[WORK ORDER]
In the listing below, how many lines hold "left"? Give the number only.

[RECORDS FOR THE TASK]

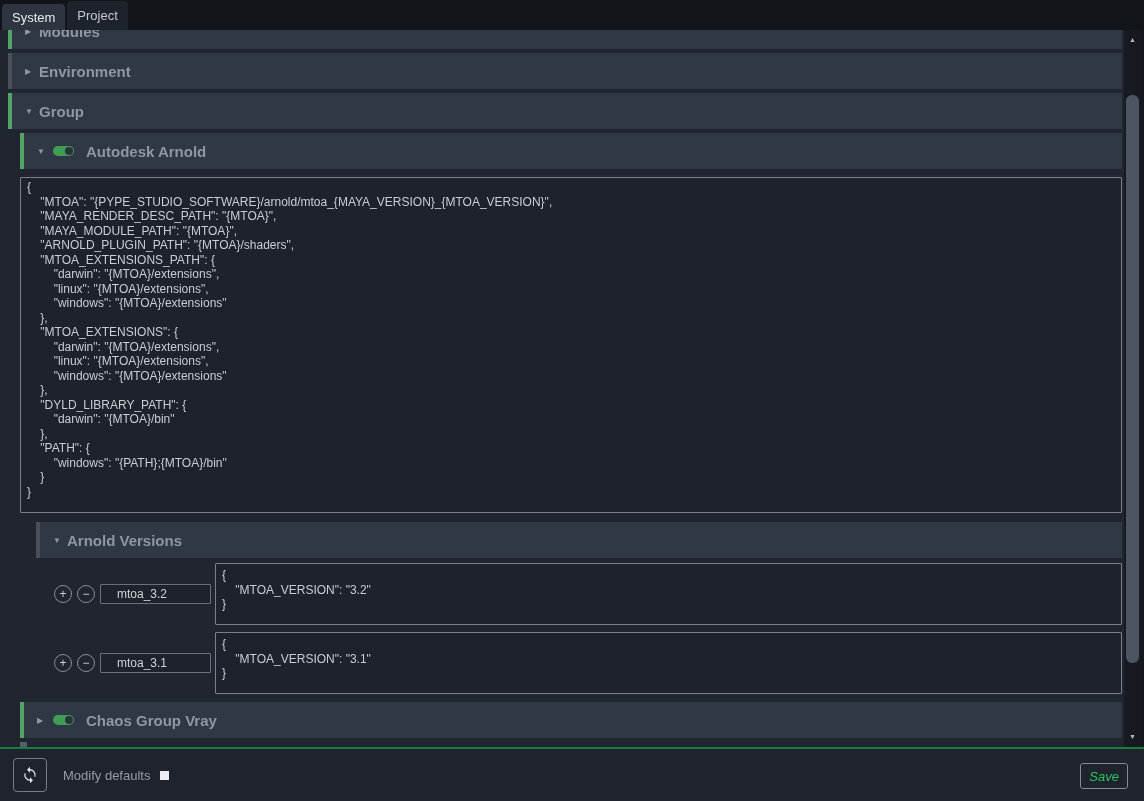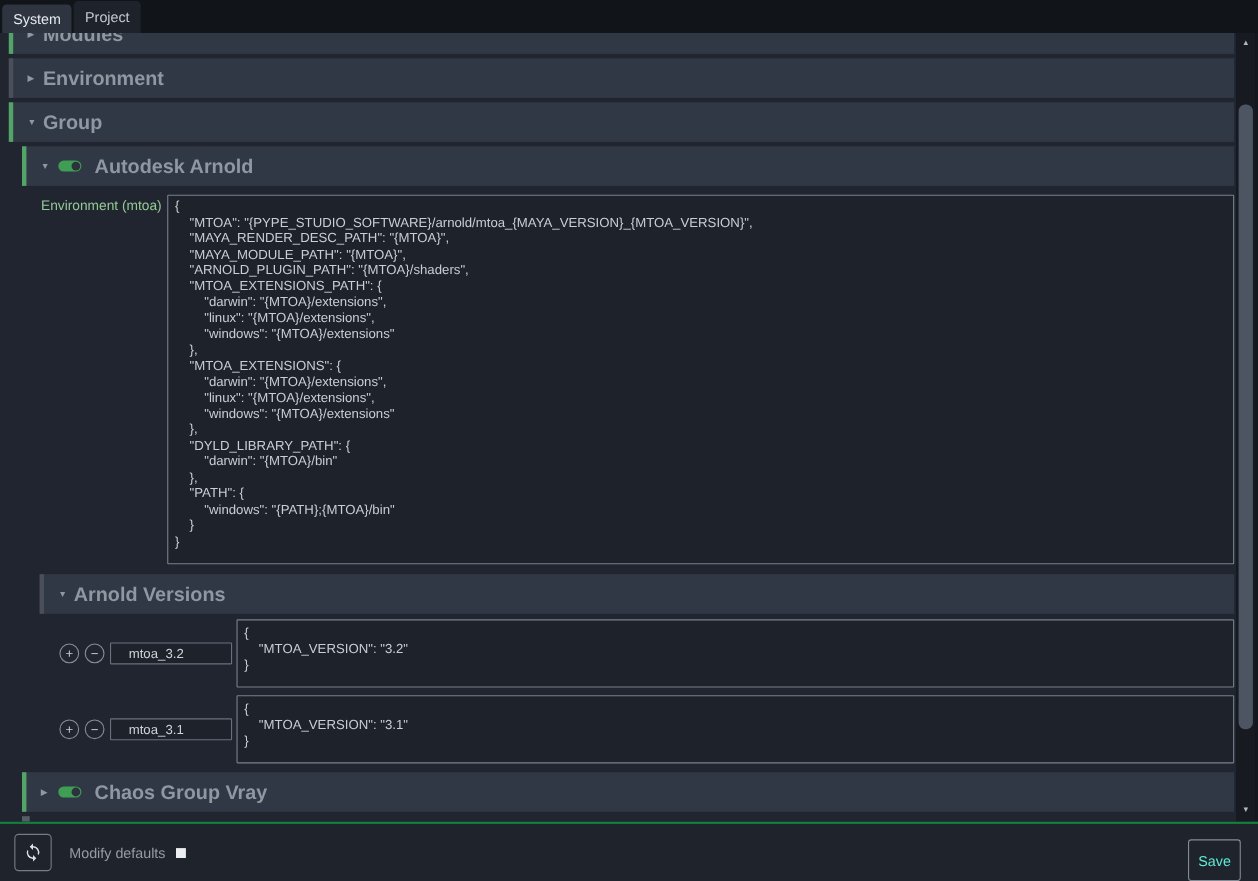--- a/index.html
+++ b/index.html
@@ -32,7 +32,7 @@
     padding-left:13px; margin-bottom:4px;
   }
   .sec-header .arrow { width:14px; font-size:8px; color:#8f97a2; flex:none; }
-  .sec-header .sec-label { font-size:18px; font-weight:bold; color:#8f97a2; }
+  .sec-header .sec-label { font-size:15px; font-weight:bold; color:#8f97a2; }
   .bl-green { border-left:4px solid #53a567; }
   .bl-gray  { border-left:4px solid #4a4f59; }
   .mod-cut { margin-top:-17px; }

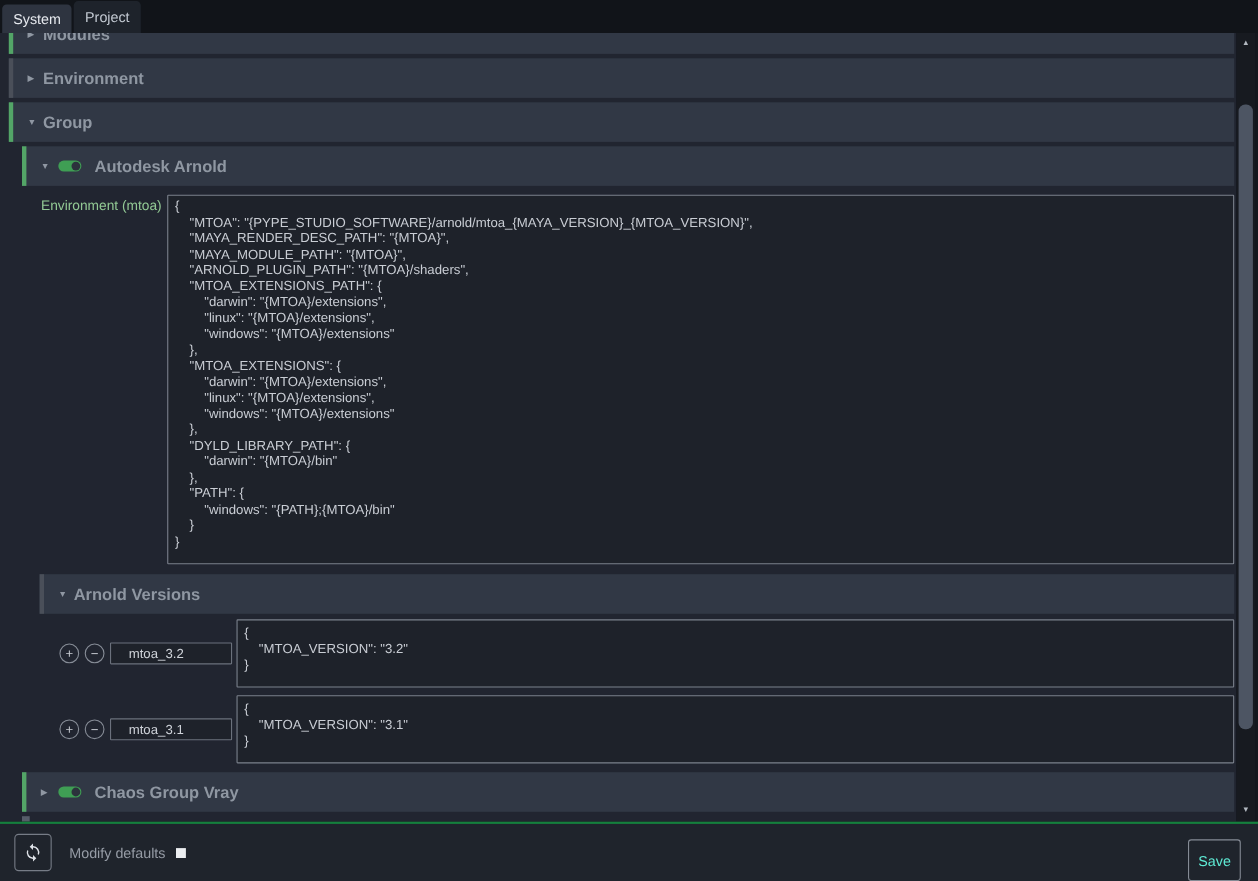--- a/index.html
+++ b/index.html
@@ -152,7 +152,6 @@
     </div>
 
     <div class="env-row">
-      <div class="env-label">Environment (mtoa)</div>
       <textarea class="json" spellcheck="false" style="">{
     "MTOA": "{PYPE_STUDIO_SOFTWARE}/arnold/mtoa_{MAYA_VERSION}_{MTOA_VERSION}",
     "MAYA_RENDER_DESC_PATH": "{MTOA}",

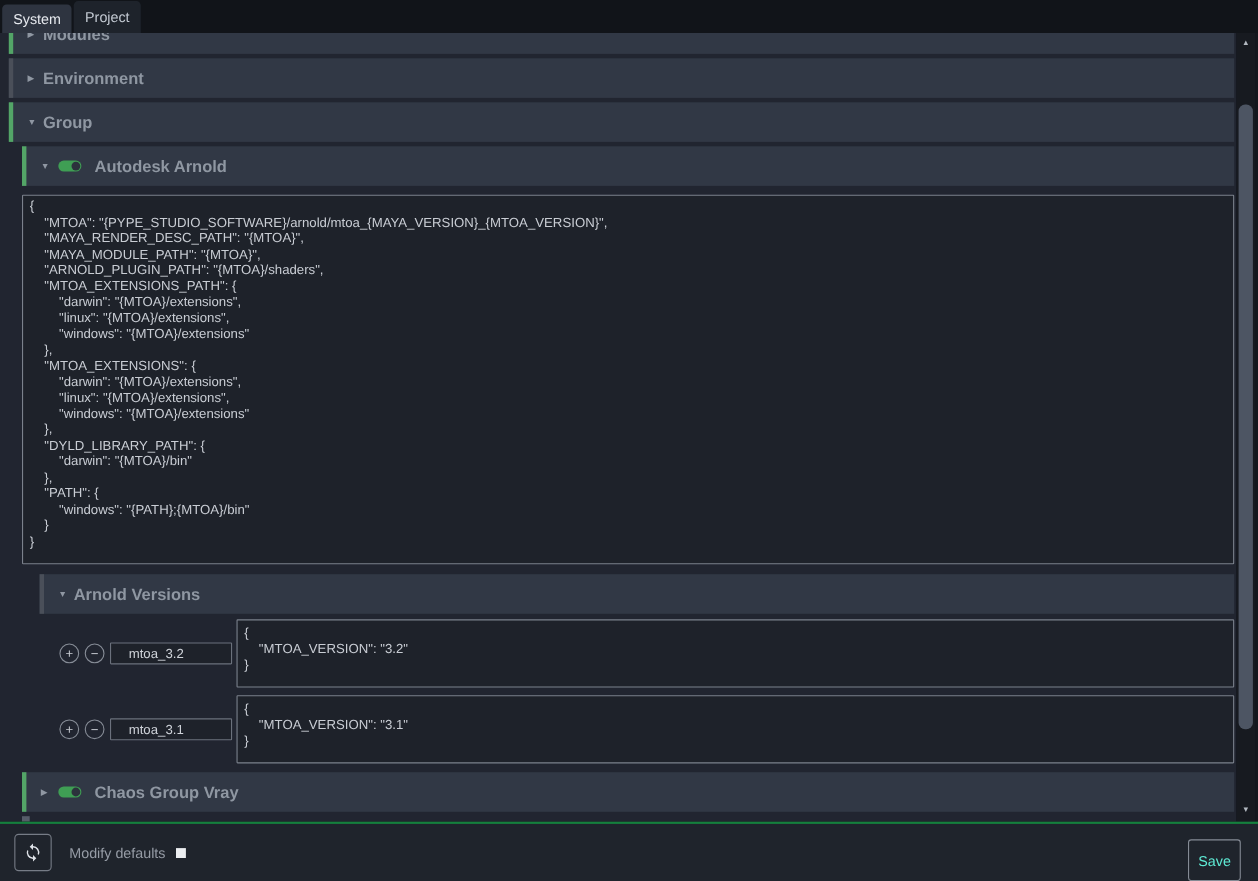--- a/index.html
+++ b/index.html
@@ -110,10 +110,11 @@
   .modify-label { margin-left:16px; font-size:13px; color:#969ca6; }
   .modify-box { width:9px; height:9px; background:#eceef1; margin-left:10px; }
   .save-btn {
-    position:absolute; right:16px; top:14px; height:38px; padding:0 8px;
+    position:absolute; right:16px; top:14px; height:26px; padding:0 8px;
     border:1px solid #858b95; border-radius:3px; background:transparent;
-    color:#5eead4; font-size:13px; cursor:default;
+    color:#22c55e; font-size:13px; cursor:default;
     font-family:"Liberation Sans","DejaVu Sans",sans-serif;
+    font-style:italic;
   }
 </style>
 </head>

[YOUR RESPONSE]
5